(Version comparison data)
┌──
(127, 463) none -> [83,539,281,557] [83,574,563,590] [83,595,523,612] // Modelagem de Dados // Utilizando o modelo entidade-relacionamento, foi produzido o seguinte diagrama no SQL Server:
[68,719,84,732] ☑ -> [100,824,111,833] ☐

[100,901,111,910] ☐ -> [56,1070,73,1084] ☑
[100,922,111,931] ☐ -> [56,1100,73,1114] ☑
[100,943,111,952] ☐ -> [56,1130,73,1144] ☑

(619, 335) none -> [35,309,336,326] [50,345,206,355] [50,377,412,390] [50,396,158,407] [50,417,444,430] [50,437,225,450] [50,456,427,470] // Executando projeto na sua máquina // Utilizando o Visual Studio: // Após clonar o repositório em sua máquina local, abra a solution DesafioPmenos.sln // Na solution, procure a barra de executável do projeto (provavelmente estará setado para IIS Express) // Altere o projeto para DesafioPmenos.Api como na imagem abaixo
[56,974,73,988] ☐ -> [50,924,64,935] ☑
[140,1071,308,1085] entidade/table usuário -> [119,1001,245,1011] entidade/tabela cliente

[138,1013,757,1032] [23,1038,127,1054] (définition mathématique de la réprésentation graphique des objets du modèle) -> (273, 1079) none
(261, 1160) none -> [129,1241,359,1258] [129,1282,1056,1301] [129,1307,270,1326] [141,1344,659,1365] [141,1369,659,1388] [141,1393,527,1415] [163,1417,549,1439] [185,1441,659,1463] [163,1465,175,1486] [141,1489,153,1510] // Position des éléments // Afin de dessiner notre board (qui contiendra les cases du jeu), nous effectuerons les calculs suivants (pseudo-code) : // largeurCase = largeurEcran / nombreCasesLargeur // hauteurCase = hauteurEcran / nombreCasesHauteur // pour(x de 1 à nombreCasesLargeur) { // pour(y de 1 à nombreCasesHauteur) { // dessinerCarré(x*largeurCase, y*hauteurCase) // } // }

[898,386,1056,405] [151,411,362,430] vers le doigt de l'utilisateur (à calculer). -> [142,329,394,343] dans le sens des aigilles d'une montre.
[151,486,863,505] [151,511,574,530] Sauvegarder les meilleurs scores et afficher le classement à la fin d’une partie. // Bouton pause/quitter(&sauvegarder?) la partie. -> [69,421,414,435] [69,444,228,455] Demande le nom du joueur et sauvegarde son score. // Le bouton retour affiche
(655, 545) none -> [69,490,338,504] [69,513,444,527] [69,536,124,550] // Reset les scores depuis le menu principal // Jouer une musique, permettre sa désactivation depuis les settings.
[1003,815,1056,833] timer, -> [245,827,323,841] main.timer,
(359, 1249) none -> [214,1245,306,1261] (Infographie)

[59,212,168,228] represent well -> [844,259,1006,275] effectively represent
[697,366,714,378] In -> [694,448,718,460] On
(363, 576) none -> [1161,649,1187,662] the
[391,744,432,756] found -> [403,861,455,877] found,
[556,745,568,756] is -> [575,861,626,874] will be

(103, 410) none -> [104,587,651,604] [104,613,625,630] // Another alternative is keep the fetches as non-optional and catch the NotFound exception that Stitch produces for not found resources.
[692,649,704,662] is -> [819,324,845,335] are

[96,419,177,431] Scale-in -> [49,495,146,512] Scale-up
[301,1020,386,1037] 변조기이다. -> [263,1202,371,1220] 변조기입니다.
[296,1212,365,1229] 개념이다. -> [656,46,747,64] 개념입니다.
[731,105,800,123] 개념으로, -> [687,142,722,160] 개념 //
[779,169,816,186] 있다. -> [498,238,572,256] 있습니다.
└──
* [WHAT TO PRODUCE] The records above are to be repeated in full, word for word.

* [TASK SOLUTION]
(127, 463) none -> [83,539,281,557] [83,574,563,590] [83,595,523,612] // Modelagem de Dados // Utilizando o modelo entidade-relacionamento, foi produzido o seguinte diagrama no SQL Server:
[68,719,84,732] ☑ -> [100,824,111,833] ☐

[100,901,111,910] ☐ -> [56,1070,73,1084] ☑
[100,922,111,931] ☐ -> [56,1100,73,1114] ☑
[100,943,111,952] ☐ -> [56,1130,73,1144] ☑

(619, 335) none -> [35,309,336,326] [50,345,206,355] [50,377,412,390] [50,396,158,407] [50,417,444,430] [50,437,225,450] [50,456,427,470] // Executando projeto na sua máquina // Utilizando o Visual Studio: // Após clonar o repositório em sua máquina local, abra a solution DesafioPmenos.sln // Na solution, procure a barra de executável do projeto (provavelmente estará setado para IIS Express) // Altere o projeto para DesafioPmenos.Api como na imagem abaixo
[56,974,73,988] ☐ -> [50,924,64,935] ☑
[140,1071,308,1085] entidade/table usuário -> [119,1001,245,1011] entidade/tabela cliente

[138,1013,757,1032] [23,1038,127,1054] (définition mathématique de la réprésentation graphique des objets du modèle) -> (273, 1079) none
(261, 1160) none -> [129,1241,359,1258] [129,1282,1056,1301] [129,1307,270,1326] [141,1344,659,1365] [141,1369,659,1388] [141,1393,527,1415] [163,1417,549,1439] [185,1441,659,1463] [163,1465,175,1486] [141,1489,153,1510] // Position des éléments // Afin de dessiner notre board (qui contiendra les cases du jeu), nous effectuerons les calculs suivants (pseudo-code) : // largeurCase = largeurEcran / nombreCasesLargeur // hauteurCase = hauteurEcran / nombreCasesHauteur // pour(x de 1 à nombreCasesLargeur) { // pour(y de 1 à nombreCasesHauteur) { // dessinerCarré(x*largeurCase, y*hauteurCase) // } // }

[898,386,1056,405] [151,411,362,430] vers le doigt de l'utilisateur (à calculer). -> [142,329,394,343] dans le sens des aigilles d'une montre.
[151,486,863,505] [151,511,574,530] Sauvegarder les meilleurs scores et afficher le classement à la fin d’une partie. // Bouton pause/quitter(&sauvegarder?) la partie. -> [69,421,414,435] [69,444,228,455] Demande le nom du joueur et sauvegarde son score. // Le bouton retour affiche
(655, 545) none -> [69,490,338,504] [69,513,444,527] [69,536,124,550] // Reset les scores depuis le menu principal // Jouer une musique, permettre sa désactivation depuis les settings.
[1003,815,1056,833] timer, -> [245,827,323,841] main.timer,
(359, 1249) none -> [214,1245,306,1261] (Infographie)

[59,212,168,228] represent well -> [844,259,1006,275] effectively represent
[697,366,714,378] In -> [694,448,718,460] On
(363, 576) none -> [1161,649,1187,662] the
[391,744,432,756] found -> [403,861,455,877] found,
[556,745,568,756] is -> [575,861,626,874] will be

(103, 410) none -> [104,587,651,604] [104,613,625,630] // Another alternative is keep the fetches as non-optional and catch the NotFound exception that Stitch produces for not found resources.
[692,649,704,662] is -> [819,324,845,335] are

[96,419,177,431] Scale-in -> [49,495,146,512] Scale-up
[301,1020,386,1037] 변조기이다. -> [263,1202,371,1220] 변조기입니다.
[296,1212,365,1229] 개념이다. -> [656,46,747,64] 개념입니다.
[731,105,800,123] 개념으로, -> [687,142,722,160] 개념 //
[779,169,816,186] 있다. -> [498,238,572,256] 있습니다.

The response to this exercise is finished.